Earlier this year, the WHO announced the formation of a Scientific Advisory Group for the Origins of Novel Pathogens (SAGO).
“The introduction of novel viruses with the potential to start epidemics and pandemics is a part of nature, and while SARS-CoV-2 is the most recent such virus, it will not be the last,” stated World Health Organization Director-General Tedros Adhanom Ghebreyesus.
“Understanding where novel infections emerge is critical for preventing future epidemic and pandemic outbreaks, and it necessitates a wide spectrum of expertise.”
“We are very delighted with the calibre of specialists chosen from around the world for SAGO, and we look forward to working with them to make the world safer.”
The 26 recommended members are subject to a two-week public consultation after being picked from a field of over 700 applicants from a variety of fields.

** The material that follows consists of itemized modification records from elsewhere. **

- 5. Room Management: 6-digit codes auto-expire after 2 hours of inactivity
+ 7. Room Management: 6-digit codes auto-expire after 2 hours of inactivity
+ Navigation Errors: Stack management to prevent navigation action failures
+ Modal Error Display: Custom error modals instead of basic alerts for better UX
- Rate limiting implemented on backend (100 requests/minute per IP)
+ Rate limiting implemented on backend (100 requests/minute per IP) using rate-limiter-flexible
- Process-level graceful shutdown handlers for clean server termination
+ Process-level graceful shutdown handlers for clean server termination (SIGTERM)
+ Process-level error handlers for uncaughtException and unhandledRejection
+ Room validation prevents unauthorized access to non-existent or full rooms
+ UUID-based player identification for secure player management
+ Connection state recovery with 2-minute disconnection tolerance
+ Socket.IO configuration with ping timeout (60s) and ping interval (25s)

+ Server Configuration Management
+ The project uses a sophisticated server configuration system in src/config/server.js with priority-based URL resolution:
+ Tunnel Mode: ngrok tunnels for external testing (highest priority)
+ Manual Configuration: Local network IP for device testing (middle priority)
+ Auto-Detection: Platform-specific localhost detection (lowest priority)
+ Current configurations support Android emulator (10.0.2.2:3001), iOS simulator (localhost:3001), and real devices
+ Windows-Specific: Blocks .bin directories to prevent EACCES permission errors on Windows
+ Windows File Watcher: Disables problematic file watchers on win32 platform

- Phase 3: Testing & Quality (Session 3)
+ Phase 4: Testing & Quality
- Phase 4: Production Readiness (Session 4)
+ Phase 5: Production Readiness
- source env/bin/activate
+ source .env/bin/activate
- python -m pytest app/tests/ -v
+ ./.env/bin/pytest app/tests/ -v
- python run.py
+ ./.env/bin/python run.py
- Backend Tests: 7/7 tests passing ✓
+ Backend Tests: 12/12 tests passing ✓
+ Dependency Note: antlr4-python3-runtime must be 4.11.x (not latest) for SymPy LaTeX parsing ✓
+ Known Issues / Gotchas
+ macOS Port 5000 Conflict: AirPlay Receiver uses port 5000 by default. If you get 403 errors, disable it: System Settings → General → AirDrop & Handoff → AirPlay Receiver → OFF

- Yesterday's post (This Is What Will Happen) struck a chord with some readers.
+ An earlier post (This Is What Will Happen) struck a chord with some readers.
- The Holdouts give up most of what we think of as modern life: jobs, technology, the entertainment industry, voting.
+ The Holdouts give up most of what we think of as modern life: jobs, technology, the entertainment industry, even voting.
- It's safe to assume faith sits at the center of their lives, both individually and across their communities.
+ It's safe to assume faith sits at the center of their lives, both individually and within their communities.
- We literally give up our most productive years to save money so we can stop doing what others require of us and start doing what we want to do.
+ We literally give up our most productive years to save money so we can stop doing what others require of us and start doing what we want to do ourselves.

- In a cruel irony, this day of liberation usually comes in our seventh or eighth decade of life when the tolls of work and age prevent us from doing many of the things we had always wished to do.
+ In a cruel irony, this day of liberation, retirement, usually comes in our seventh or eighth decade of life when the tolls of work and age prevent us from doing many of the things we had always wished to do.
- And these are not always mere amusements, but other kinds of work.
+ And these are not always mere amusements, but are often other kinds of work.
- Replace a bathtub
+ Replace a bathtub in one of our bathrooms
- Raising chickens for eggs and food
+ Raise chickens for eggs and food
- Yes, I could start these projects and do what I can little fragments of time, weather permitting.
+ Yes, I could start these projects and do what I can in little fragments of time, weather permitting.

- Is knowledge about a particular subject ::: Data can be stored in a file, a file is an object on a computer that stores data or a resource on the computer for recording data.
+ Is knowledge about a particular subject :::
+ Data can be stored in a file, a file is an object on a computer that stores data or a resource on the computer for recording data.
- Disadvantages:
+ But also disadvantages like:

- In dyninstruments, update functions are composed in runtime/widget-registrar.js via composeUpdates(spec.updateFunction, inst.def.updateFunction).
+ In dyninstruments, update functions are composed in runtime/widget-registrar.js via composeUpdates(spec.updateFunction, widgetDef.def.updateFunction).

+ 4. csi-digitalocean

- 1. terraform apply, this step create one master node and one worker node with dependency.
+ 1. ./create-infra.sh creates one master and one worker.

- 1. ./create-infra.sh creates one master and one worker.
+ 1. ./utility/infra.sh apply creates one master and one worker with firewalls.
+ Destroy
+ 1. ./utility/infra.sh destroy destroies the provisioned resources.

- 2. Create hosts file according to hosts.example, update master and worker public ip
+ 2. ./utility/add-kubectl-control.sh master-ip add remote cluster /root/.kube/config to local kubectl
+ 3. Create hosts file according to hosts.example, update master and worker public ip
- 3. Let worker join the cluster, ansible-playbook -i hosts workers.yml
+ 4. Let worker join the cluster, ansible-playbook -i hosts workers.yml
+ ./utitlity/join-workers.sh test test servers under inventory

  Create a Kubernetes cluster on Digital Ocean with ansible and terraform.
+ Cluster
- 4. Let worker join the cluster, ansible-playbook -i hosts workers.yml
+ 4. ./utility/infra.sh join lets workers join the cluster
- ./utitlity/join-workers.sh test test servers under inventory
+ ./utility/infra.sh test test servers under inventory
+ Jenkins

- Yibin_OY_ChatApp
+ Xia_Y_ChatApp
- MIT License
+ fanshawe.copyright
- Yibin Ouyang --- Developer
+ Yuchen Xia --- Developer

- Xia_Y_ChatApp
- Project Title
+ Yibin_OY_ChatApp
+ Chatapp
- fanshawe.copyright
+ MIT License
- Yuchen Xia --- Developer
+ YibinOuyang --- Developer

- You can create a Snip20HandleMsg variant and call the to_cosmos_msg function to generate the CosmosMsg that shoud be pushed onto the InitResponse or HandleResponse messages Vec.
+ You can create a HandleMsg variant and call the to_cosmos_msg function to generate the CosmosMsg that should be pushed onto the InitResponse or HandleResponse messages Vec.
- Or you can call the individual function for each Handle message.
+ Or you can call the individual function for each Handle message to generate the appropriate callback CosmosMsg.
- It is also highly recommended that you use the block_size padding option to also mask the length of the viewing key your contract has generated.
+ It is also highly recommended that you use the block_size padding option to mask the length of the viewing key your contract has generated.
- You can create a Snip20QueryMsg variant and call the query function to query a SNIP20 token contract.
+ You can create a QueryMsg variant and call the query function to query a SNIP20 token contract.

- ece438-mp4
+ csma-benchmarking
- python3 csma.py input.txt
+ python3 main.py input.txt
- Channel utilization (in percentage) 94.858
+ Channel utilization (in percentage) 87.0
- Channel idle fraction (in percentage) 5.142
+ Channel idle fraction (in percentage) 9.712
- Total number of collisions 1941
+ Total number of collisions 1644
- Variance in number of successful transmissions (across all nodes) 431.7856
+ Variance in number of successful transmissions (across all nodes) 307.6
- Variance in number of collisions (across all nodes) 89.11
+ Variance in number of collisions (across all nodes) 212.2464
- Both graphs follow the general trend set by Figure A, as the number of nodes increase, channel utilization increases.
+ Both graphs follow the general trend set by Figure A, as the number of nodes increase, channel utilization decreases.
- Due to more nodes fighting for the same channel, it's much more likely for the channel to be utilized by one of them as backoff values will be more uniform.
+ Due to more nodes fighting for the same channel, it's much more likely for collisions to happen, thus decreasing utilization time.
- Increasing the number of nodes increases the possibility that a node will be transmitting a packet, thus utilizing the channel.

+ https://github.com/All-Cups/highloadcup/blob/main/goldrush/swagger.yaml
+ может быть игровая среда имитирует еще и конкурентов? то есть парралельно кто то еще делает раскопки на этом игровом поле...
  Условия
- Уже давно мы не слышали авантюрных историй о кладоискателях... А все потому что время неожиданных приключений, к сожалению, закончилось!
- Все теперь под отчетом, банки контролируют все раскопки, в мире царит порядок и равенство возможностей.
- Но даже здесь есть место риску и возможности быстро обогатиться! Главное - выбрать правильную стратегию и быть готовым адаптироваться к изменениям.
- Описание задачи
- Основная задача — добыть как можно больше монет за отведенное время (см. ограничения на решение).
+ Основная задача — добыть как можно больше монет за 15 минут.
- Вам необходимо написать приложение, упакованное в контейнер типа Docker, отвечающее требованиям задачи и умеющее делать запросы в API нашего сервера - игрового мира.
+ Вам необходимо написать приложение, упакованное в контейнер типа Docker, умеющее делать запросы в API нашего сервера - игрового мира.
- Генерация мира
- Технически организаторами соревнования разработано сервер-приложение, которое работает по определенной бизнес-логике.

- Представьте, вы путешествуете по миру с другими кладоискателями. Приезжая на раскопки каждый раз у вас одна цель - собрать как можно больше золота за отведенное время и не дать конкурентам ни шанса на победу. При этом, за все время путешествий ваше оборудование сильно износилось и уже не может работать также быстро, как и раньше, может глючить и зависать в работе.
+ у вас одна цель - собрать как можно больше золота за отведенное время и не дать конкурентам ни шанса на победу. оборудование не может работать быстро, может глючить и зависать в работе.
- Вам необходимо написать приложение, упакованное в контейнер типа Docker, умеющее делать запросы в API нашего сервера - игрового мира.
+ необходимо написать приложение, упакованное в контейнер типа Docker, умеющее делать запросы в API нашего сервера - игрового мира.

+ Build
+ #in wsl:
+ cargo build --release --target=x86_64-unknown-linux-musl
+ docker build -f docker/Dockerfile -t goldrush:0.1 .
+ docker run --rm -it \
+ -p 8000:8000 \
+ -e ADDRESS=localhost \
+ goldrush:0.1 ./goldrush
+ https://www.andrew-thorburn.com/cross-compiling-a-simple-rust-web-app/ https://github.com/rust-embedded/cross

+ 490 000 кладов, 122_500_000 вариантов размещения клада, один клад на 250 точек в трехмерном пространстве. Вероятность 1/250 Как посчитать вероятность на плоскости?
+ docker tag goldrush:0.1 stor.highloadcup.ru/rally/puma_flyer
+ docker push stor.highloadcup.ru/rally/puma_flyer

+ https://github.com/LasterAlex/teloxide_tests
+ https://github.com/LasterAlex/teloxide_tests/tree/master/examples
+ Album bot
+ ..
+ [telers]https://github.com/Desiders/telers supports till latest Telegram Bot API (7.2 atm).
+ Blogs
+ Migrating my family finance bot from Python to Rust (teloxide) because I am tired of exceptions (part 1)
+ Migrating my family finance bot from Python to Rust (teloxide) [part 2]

Christian Drosten, the director of Berlin’s Institute of Virology, is among them.
Marion Koopmans of the Netherlands and Hung Nguyen of Vietnam were among the scientists on the joint WHO-China scientific team exploring the origins of Covid-19.
The committee must provide the WHO with an unbiased evaluation of all known scientific and technological data from global investigations on the origins of COVID-19, according to the terms of reference.
It must also advise the UN health agency on the development, monitoring, and support of the next series of studies into the virus’s origins, including “rapid advice” on the WHO’s operational plans to implement the next series of studies into the pandemic’s origins, as well as advise on additional studies.
The WHO feels that determining the cause of the biggest pandemic in a century is critical.
Since the virus was discovered in the Chinese city of Wuhan in December 2019, it has killed over 4.85 million people and wreaked havoc on the global economy.